- [What the task requires]
Reproduce exactly, and only, the lines below from the one containing "- Config with" through the one containing "is a collection".

- [Recorded information]
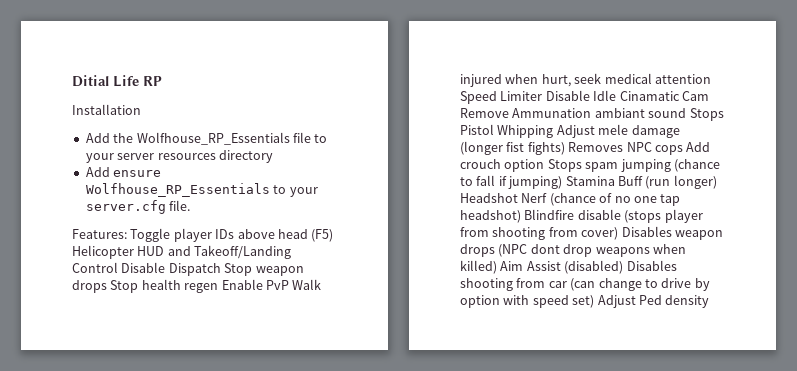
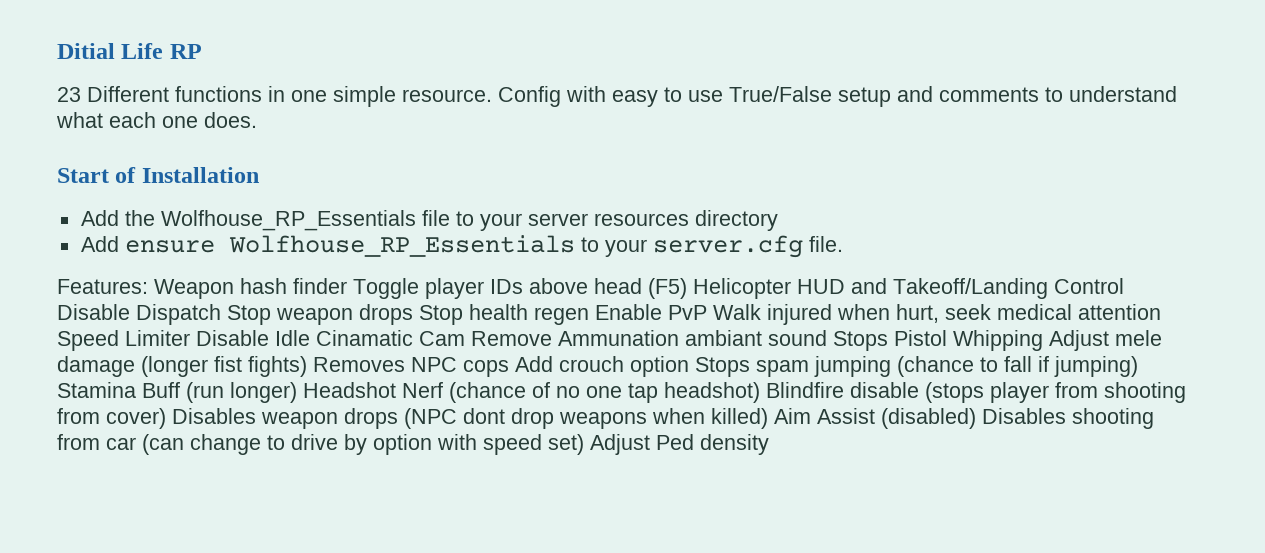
- Installation
+ 23 Different functions in one simple resource. Config with easy to use True/False setup and comments to understand what each one does.
+ Start of Installation
- Toggle player IDs above head (F5) Helicopter HUD and Takeoff/Landing Control Disable Dispatch Stop weapon drops Stop health regen Enable PvP Walk injured when hurt, seek medical attention Speed Limiter Disable Idle Cinamatic Cam Remove Ammunation ambiant sound Stops Pistol Whipping Adjust mele damage (longer fist fights) Removes NPC cops Add crouch option Stops spam jumping (chance to fall if jumping) Stamina Buff (run longer) Headshot Nerf (chance of no one tap headshot) Blindfire disable (stops player from shooting from cover) Disables weapon drops (NPC dont drop weapons when killed) Aim Assist (disabled) Disables shooting from car (can change to drive by option with speed set) Adjust Ped density
+ Weapon hash finder Toggle player IDs above head (F5) Helicopter HUD and Takeoff/Landing Control Disable Dispatch Stop weapon drops Stop health regen Enable PvP Walk injured when hurt, seek medical attention Speed Limiter Disable Idle Cinamatic Cam Remove Ammunation ambiant sound Stops Pistol Whipping Adjust mele damage (longer fist fights) Removes NPC cops Add crouch option Stops spam jumping (chance to fall if jumping) Stamina Buff (run longer) Headshot Nerf (chance of no one tap headshot) Blindfire disable (stops player from shooting from cover) Disables weapon drops (NPC dont drop weapons when killed) Aim Assist (disabled) Disables shooting from car (can change to drive by option with speed set) Adjust Ped density

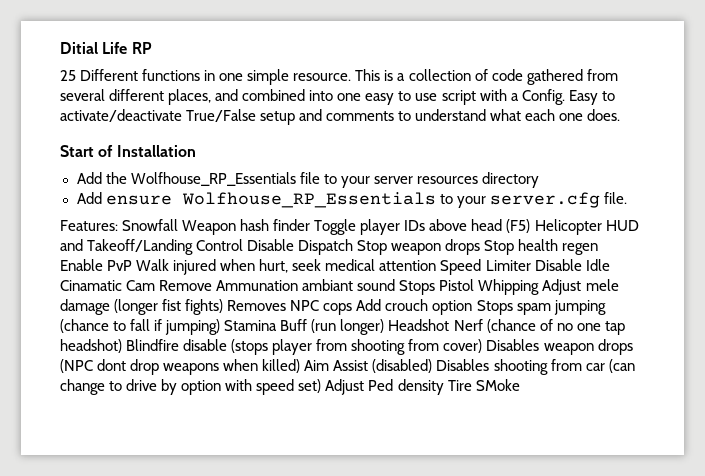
- 23 Different functions in one simple resource.
+ 25 Different functions in one simple resource.
- Config with easy to use True/False setup and comments to understand what each one does.
+ This is a collection of code gathered from several different places, and combined into one easy to use script with a Config. Easy to activate/deactivate True/False setup and comments to understand what each one does.
- Weapon hash finder Toggle player IDs above head (F5) Helicopter HUD and Takeoff/Landing Control Disable Dispatch Stop weapon drops Stop health regen Enable PvP Walk injured when hurt, seek medical attention Speed Limiter Disable Idle Cinamatic Cam Remove Ammunation ambiant sound Stops Pistol Whipping Adjust mele damage (longer fist fights) Removes NPC cops Add crouch option Stops spam jumping (chance to fall if jumping) Stamina Buff (run longer) Headshot Nerf (chance of no one tap headshot) Blindfire disable (stops player from shooting from cover) Disables weapon drops (NPC dont drop weapons when killed) Aim Assist (disabled) Disables shooting from car (can change to drive by option with speed set) Adjust Ped density
+ Snowfall Weapon hash finder Toggle player IDs above head (F5) Helicopter HUD and Takeoff/Landing Control Disable Dispatch Stop weapon drops Stop health regen Enable PvP Walk injured when hurt, seek medical attention Speed Limiter Disable Idle Cinamatic Cam Remove Ammunation ambiant sound Stops Pistol Whipping Adjust mele damage (longer fist fights) Removes NPC cops Add crouch option Stops spam jumping (chance to fall if jumping) Stamina Buff (run longer) Headshot Nerf (chance of no one tap headshot) Blindfire disable (stops player from shooting from cover) Disables weapon drops (NPC dont drop weapons when killed) Aim Assist (disabled) Disables shooting from car (can change to drive by option with speed set) Adjust Ped density Tire SMoke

- [Solution for this exercise]
- Config with easy to use True/False setup and comments to understand what each one does.
+ This is a collection of code gathered from several different places, and combined into one easy to use script with a Config. Easy to activate/deactivate True/False setup and comments to understand what each one does.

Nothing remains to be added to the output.